THINK before you drive [Archives:2006/1008/Last Page]

December 18 2006
Photo from archived article: photos/1008/lastpage1_1
Photo from archived article: photos/1008/lastpage1_1
The five-day national “Think before you drive” campaign is ongoing in Yemen as part of a global road safety. The initiative is by the French International Automobile Foundation.

The campaign program includes safety awareness lectures and workshops for three days at the Police Officers Club and was launched through free tire testing at the Modern Petrol Station on 60 Meters road.

Think Before You Drive has been launched all over the world and now it has reached Yemen. In partnership with the Yemeni Club for Touring and Automobile, chaired by Alwan Al-Shaibani, the national launch took place on Dec. 16.

The private sector has taken on this initiative in Yemen because of the importance and urgency of the road safety situation.

“Our people should start taking responsibility each in their own job. The reason for increasing car accidents in Yemen is because of speed, violating traffic laws, lack of sufficient traffic and road signs, bad roads and lack of awareness,” Al-Shaibani said.

In his inaugural speech Al-Alimi agreed with Al-Shaibani as he said, “The problem in Yemen is that there is no regular vehicle maintenance and people go to the mechanics only when there is a problem. This campaign targets drivers in the first place because they are the main reason behind road accidents.”

Gen. Mohammed Al-Qaidi, public relations deputy, at the Ministry of Interior, gave an astonishing narration of the road accidents situation in Yemen. Al-Qaidi, who is also chief editor of the army newspaper “Al-Hurras,” said the average number of accidents between 2000 and 2006 is 31.4 accidents per day and there is an increase in this average annually. The total number of registered road accidents between 2000 and 2006 is 79,245 accidents causing the death of 15,279 people, with an average mortality rate of 6 people per day.

In 2006 alone 2,511 people died in Yemen because of road accidents and the average increased from 4.2 in 2000 to 7.6 deaths per day in 2006, he exclaimed.

The aim of the campaign is to educate Yemenis about the dangers of reckless driving and what can be done to avoid the huge losses in lives and machinery.

“More than $25,000 is lost every day because of road accidents. And 60 percent of the vehicles on the road are not suitable for use anymore. This ought to start us thinking what we are doing wrong,” commented Al-Qaidi.

The campaign aims to promote safe driving behaviour and to raise awareness about road safety, locally and globally.

The campaign promotes simple road safety messages: Highlighting actions that take a few seconds but could save your life and identifying the main causes of serious or fatal crashes.

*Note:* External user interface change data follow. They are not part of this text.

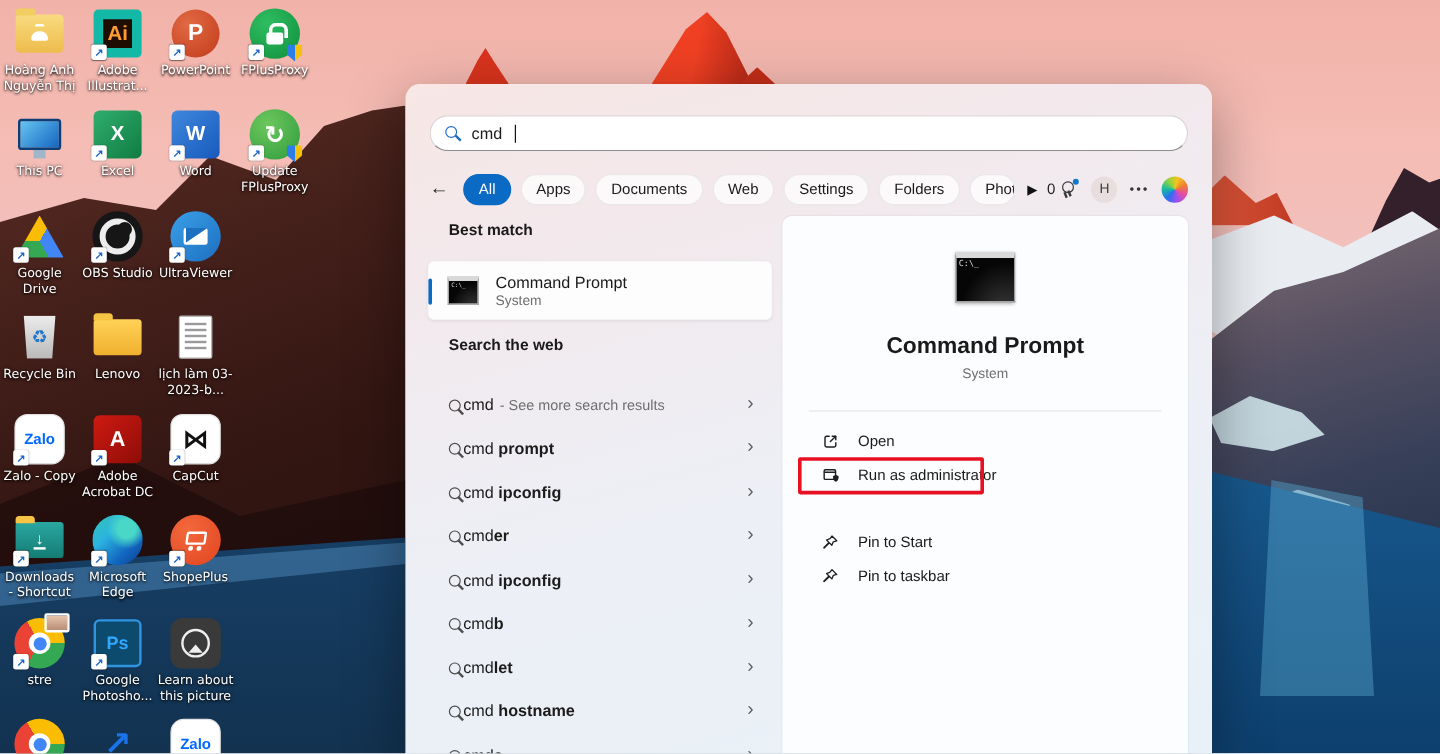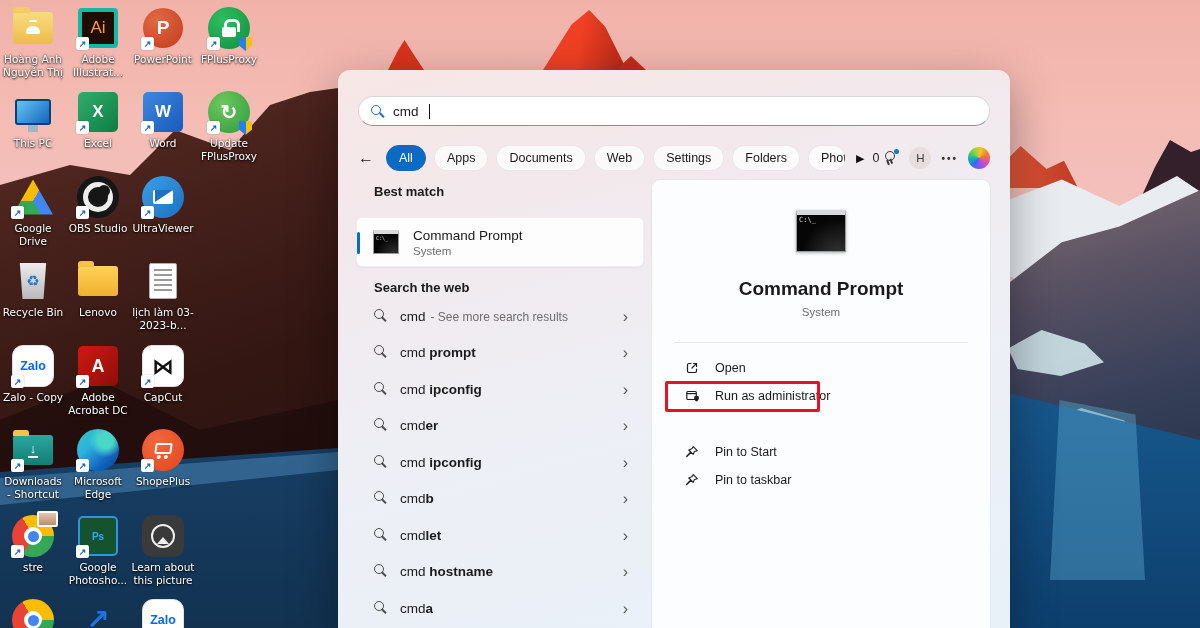"Ai" .ic-ai .sq { border: 4px solid #14b8a6 -> 8px solid #14b8a6; font-weight: normal -> bold }
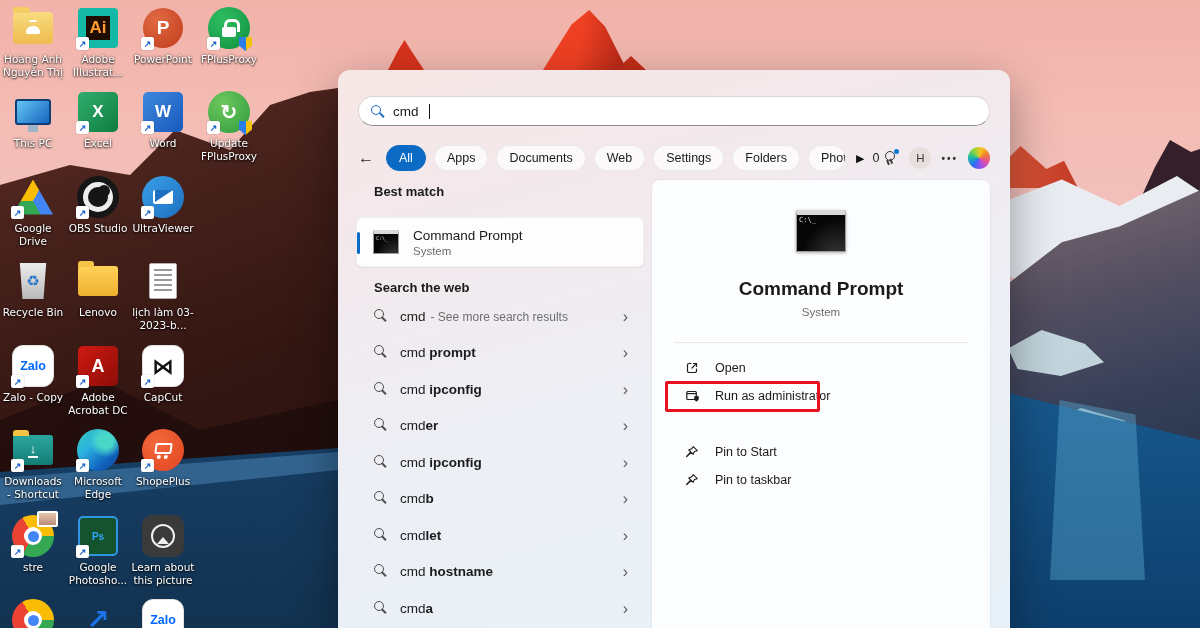"cmd - See more search" .sugg { align-items: flex-start -> flex-end; gap: 14px -> none }
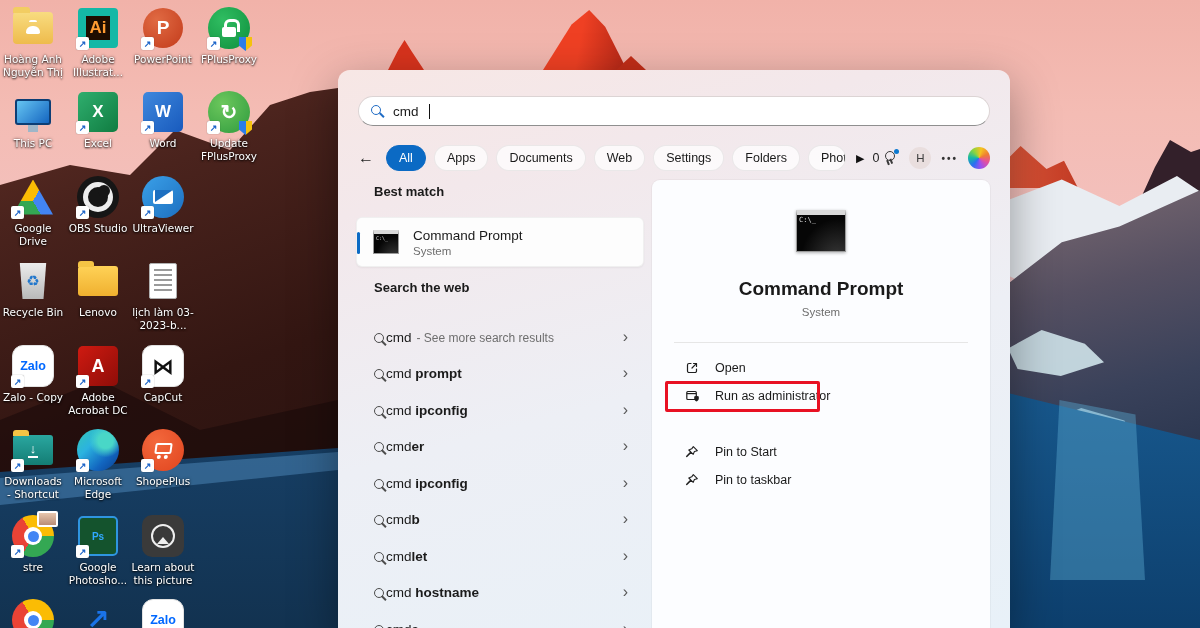"Ps" .ic-ps .sq { background: #14532d -> #0c4a6e; font-size: 10px -> 15px }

The road safety campaign uses a crash test dummy to show the effect of poor driving and to show the experiences from the car crashes we hope you never have.

The director of the Arab Road Safety Organisation, Afif Al-Ferithy, explaing the importance of safe driving. He highlighted importance of road safety stating that road accidents cause the third highest amount of world deaths.

“More than 1.2 million people die in car accidents around the world. In the Arab world more than 32,000 deaths are caused by car accidents of which 20 percent are children,” he explained.

The organization, of which the Yemeni Club for Touring and Automobiles is a member, is considering establishing a branch in Yemen, stating that this is a practical way to enhance local awareness and improve road safety in Yemen. The organisation will be working on a scientific survey on drivers' behaviour while chewing qat. He explained, “The study will examine the behaviours of pedestrians, traffic officers and drivers and the affect qat has on their conduct.”


– Low and middle income countries account for more than 80 percent of global deaths from road accidents and fatality rates are rising. By contrast, industrialised countries is of three decades of falling road deaths

– Seat belts are conservatively estimated to have saved more than 300,000 lives and prevented more than 9 million injuries in highly motorised countries over the past 25 years.

– Children under the age of four are 10 times more likely to be killed in a car crash if unrestrained.

– Unrestrained infants are at risk of death in a car crash at speeds as low as 8 km/h.

– On a wet road the difference in stopping distance for new and worn tires can be about one cars length – potentially the difference between braking safely and having a crash.